Teddy puckers his lips. He looks back at his Bubbeh and says, impossibly small, “Thank you for the gifts.”
“You’re very welcome, sweet boy.” She gives him a kiss on the cheek. “I’ll see you soon.”
“‘Bye, Mum,” Remus says, kissing her on the cheek, still holding on tightly to Teddy. It's the end of Saturday night; they don’t have much time left. Remus is contemplating keeping him up late just so they can spend more time together, but he won’t, he swears it to himself.
Then his mum is driving off, and Remus picks up Teddy, once again just the two of them.
“Sleepy, kid?” Remus asks, wiping leftover food off one of Teddy’s chubby cheeks.
He shakes his head, but it’s a tell, the way his eyes droop, the way he says nothing.
“How about I put on a show, yeah?”
Teddy nods at this.
“Alright.”
Remus walks closer to his building, catches sight of that dumb poster on yet another street lamp. His first thought is that these people must be really fucking desperate if they’re advertising this much. His second thought is that it might be a sign. It just might be.
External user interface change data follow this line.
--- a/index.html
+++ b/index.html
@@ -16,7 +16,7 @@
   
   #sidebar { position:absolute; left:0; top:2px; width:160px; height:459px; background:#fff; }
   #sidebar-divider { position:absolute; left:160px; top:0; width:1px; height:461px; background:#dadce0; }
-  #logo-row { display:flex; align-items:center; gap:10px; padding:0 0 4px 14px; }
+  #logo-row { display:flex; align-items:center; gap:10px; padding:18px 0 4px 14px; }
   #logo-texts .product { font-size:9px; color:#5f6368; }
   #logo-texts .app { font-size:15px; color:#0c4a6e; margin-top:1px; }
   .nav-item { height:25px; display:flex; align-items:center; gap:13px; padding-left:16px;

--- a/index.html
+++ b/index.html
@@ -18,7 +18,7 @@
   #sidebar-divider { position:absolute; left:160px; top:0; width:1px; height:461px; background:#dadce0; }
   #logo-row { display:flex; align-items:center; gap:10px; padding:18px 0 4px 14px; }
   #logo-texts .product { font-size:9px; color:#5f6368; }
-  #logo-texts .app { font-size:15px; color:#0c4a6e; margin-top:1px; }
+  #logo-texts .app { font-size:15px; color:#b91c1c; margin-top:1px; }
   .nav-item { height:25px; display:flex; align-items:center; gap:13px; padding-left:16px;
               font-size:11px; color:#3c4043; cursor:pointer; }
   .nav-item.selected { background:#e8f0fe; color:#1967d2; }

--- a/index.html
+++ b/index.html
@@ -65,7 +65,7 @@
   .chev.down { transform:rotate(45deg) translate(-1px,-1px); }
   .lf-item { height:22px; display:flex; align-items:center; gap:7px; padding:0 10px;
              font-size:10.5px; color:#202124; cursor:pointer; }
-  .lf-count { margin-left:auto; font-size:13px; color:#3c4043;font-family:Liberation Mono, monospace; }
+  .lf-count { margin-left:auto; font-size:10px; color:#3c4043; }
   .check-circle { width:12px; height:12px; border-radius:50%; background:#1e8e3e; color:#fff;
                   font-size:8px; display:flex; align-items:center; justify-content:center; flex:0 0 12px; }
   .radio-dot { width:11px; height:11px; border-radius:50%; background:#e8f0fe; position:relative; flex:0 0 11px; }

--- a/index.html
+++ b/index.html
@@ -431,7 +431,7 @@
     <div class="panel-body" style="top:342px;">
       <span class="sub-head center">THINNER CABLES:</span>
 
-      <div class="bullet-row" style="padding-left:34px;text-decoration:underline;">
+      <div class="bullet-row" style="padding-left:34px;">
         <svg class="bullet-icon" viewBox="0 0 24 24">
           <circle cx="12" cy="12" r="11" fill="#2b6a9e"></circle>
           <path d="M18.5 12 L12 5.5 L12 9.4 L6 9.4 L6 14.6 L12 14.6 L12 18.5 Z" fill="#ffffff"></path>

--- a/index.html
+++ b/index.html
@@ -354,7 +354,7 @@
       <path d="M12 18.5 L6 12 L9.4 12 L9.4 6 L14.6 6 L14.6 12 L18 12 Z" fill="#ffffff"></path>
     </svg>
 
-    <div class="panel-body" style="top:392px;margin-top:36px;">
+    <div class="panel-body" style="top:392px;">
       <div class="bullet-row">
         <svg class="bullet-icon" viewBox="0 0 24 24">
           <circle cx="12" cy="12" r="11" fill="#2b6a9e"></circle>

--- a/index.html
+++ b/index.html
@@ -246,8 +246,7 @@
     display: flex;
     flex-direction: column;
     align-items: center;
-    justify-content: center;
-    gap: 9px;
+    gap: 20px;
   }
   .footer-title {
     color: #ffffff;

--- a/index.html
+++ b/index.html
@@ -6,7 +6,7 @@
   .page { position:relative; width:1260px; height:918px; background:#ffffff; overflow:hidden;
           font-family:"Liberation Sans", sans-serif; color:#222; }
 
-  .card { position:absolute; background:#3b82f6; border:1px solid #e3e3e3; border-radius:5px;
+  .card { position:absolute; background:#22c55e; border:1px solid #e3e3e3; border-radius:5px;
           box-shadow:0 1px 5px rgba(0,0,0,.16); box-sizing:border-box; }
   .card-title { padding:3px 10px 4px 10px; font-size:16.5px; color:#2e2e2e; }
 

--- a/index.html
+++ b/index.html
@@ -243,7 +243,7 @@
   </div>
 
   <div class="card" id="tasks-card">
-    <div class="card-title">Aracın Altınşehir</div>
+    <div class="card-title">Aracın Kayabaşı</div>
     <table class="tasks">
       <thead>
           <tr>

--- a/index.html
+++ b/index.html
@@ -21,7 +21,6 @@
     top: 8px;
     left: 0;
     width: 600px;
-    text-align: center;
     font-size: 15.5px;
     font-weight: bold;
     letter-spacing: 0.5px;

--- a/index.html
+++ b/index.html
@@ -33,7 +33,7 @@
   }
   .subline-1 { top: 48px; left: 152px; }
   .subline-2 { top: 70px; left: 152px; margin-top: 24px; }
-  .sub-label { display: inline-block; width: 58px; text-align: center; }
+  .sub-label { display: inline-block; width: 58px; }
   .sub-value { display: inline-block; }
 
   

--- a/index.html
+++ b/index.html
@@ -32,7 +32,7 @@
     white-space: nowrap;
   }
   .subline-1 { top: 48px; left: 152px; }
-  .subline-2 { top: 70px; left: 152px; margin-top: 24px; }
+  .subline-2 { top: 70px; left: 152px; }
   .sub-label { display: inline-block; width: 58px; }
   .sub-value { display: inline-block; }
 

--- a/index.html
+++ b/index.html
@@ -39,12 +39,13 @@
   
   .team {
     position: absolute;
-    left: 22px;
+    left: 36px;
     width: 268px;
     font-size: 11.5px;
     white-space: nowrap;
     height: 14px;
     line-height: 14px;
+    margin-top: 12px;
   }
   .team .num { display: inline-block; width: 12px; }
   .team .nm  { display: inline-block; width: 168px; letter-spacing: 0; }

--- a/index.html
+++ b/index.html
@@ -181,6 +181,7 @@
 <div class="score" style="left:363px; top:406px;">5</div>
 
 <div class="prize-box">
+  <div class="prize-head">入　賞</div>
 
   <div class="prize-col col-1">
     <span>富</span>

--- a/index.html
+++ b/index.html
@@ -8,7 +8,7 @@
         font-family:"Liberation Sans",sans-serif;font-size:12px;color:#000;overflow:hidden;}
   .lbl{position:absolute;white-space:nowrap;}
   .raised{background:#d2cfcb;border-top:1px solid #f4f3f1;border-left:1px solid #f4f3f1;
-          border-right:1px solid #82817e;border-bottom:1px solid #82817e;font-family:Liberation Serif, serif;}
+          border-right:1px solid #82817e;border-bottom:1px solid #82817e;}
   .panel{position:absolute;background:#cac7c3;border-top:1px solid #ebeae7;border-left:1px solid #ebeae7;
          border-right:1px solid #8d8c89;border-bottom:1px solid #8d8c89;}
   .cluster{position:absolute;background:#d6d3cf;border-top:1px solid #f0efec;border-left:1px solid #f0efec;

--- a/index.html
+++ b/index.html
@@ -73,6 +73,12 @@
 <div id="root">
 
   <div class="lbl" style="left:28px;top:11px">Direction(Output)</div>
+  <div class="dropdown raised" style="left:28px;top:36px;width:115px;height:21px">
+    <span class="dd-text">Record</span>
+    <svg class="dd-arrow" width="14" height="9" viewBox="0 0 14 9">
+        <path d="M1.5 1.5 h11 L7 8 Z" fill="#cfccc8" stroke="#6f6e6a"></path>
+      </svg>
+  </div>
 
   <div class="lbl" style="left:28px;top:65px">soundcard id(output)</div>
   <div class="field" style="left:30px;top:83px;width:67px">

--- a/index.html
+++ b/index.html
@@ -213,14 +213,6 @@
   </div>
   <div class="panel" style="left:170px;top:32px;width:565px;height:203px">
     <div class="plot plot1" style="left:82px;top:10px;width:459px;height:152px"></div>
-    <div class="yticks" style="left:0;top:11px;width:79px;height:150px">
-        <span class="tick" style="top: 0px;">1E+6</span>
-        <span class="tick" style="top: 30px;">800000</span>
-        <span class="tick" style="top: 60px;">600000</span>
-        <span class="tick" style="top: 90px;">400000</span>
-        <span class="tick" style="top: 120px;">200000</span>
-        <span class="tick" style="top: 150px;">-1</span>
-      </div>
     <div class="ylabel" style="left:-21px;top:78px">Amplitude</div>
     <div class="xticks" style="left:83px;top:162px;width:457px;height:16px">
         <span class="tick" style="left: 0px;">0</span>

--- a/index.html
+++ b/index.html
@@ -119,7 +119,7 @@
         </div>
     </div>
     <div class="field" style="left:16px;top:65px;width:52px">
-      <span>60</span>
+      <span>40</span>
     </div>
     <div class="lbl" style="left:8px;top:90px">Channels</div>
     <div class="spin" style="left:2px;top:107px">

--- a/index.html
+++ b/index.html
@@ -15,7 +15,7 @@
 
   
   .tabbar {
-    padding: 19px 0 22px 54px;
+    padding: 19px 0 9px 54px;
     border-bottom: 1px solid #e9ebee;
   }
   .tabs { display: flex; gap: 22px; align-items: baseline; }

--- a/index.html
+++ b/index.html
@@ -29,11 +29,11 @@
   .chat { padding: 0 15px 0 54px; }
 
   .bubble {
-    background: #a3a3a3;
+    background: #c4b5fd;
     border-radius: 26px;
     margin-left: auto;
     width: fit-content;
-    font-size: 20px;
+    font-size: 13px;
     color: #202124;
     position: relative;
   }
He rips the poster off the pole and brings it inside with him.
~
It’s a stupid idea, it really is. But stupidity typically guides Remus in his life, leading him to sit at the kitchen table after nine pm, phone and poster in front of him. His hands are crossed in some type of prayer. His son is asleep in his bedroom. He is supposed to be rebuilding his life, and here he is, possibly tearing it down again.
One phone call. What pain can one phone call cause?
“Fuck it,” he whispers, and dials the number.
It rings once, twice, three times. If it sounds like some dumb kids, he’ll hang up. He’s twenty-eight, he’s a man with a son. He’s too old for this stuff. It’s too…
“Hello. James Potter speaking.”
At the end of the day, he’s not a rockstar anymore.
“Hi,” Remus says, glancing down the hallway. “I saw your ad for a bassist?”